電子書籍2012年04月25日 22時17分29秒

電子書籍リーダーを導入しようかと考え始めたところへ、私の文庫を電子化しないか、という、出版社からのご相談。もちろん違和感なくお受けしたのですが、WEBをこれほど活用している私であるにもかかわらず、液晶画面で本を読む、という感覚がまだつかめないのです。

スマホには、「青空文庫」というアプリを入れています。しかしどうにも、文学を読んでいる気がしない。『源氏物語』にチャレンジしようと思ってダウンロードしましたが、行間から雰囲気が立ち上らず、意味を追うだけになってしまうのです。これは、単なる慣れの問題なのでしょうか。それとも、電子書籍がまだ発展途上で、情報を媒介することはできても、芸術性の表現には至っていないのでしょうか。リーダー導入の是非を含めて、先学の方に教えていただきたいと思います。

これは紙の本ですが、小松長生さんの『リーダーシップは「第九」に学べ」という新書(日経プレミアシリーズ)を、興味深く読みました。小松さんは、東大美学の後輩。そういう方がいらっしゃるということは知っていましたが、面識はありませんでした。しかし共通の知人を介して、本を私にプレゼントしてくださったのです。
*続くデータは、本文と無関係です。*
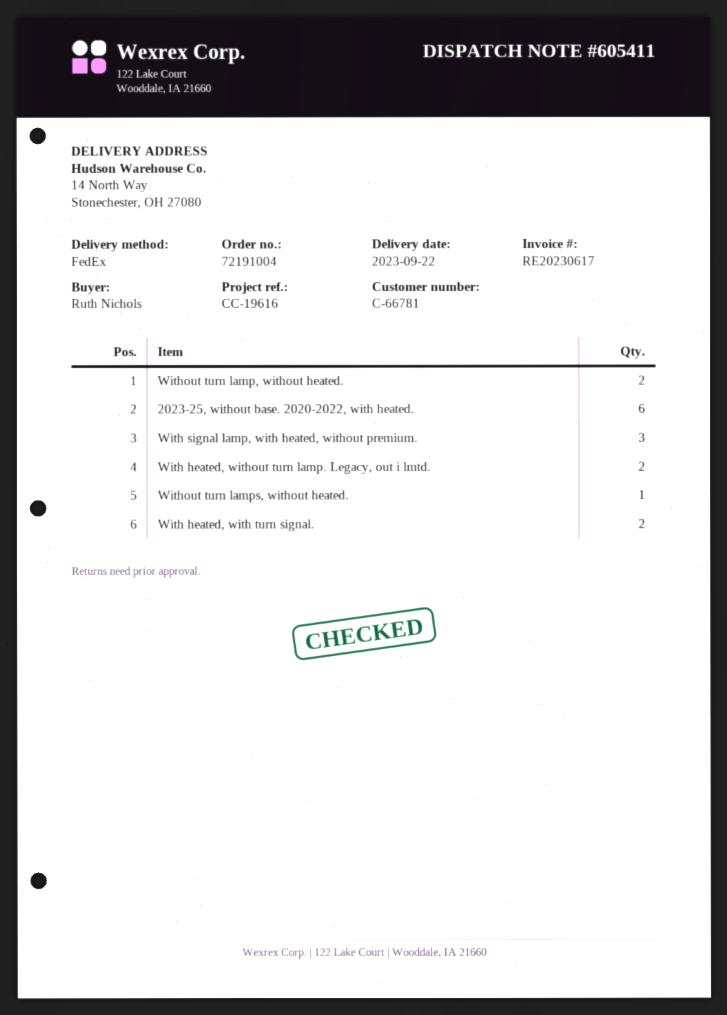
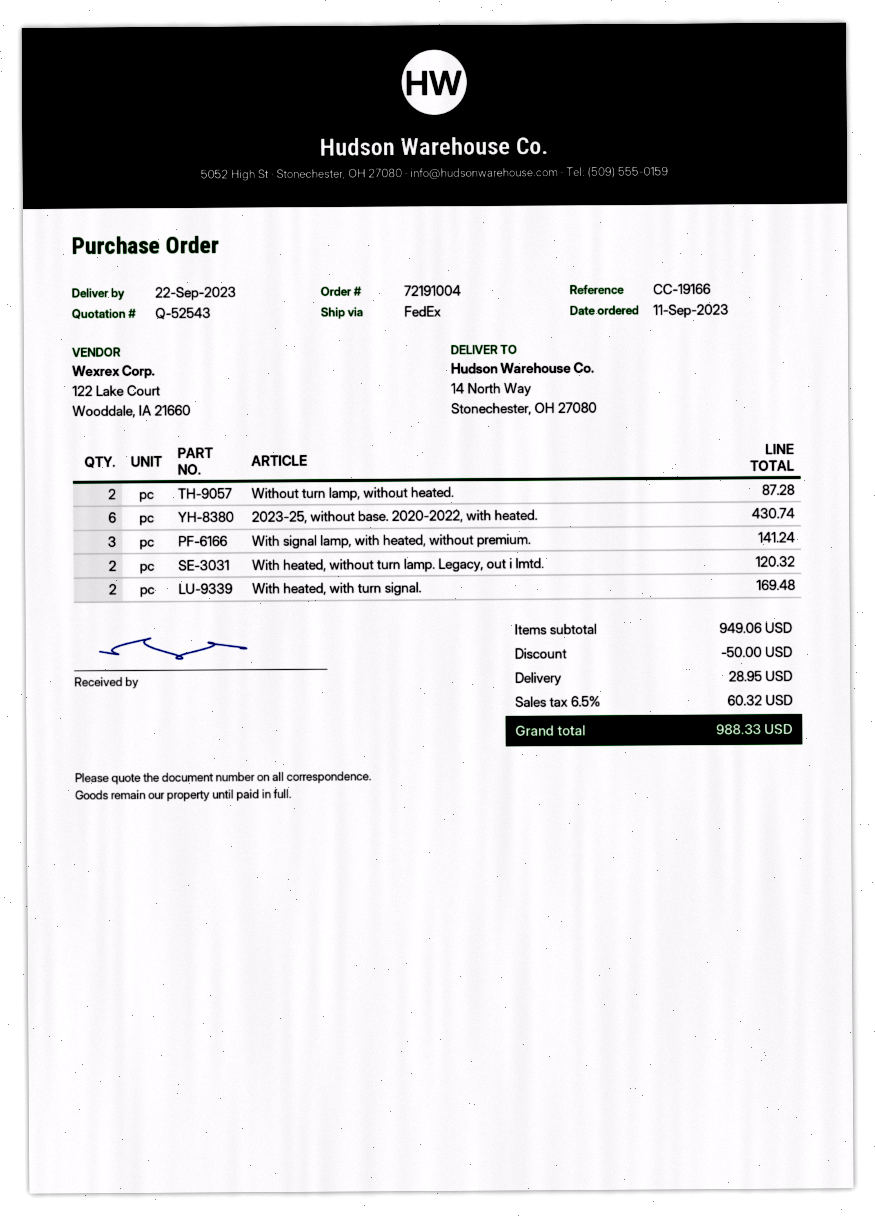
reference: CC-19616 -> CC-19166
Without turn lamps, without heated.: 1 -> none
「そもそも指揮者は必要なのか」という章から始まるこの本は、指揮者のリーダーシップやマネージメントに焦点を当て、ビジネスマンの参考にも供しよう、という内容のものです。美学出身の方だけあって、指揮という営みへの分析と反省が行き届いており、学ぶところ、共感するところが、たくさんありました。

小松さんの指揮の極意は、「気配を消す」ことだそうです。棒は動かしているけれども指揮者の気配は消えているというときに、楽員はもっとも音楽に没入して、音楽は帆にいっぱい風をはらんだ状態になる、と書かれていました。笛吹けど踊らず、の対極ですね。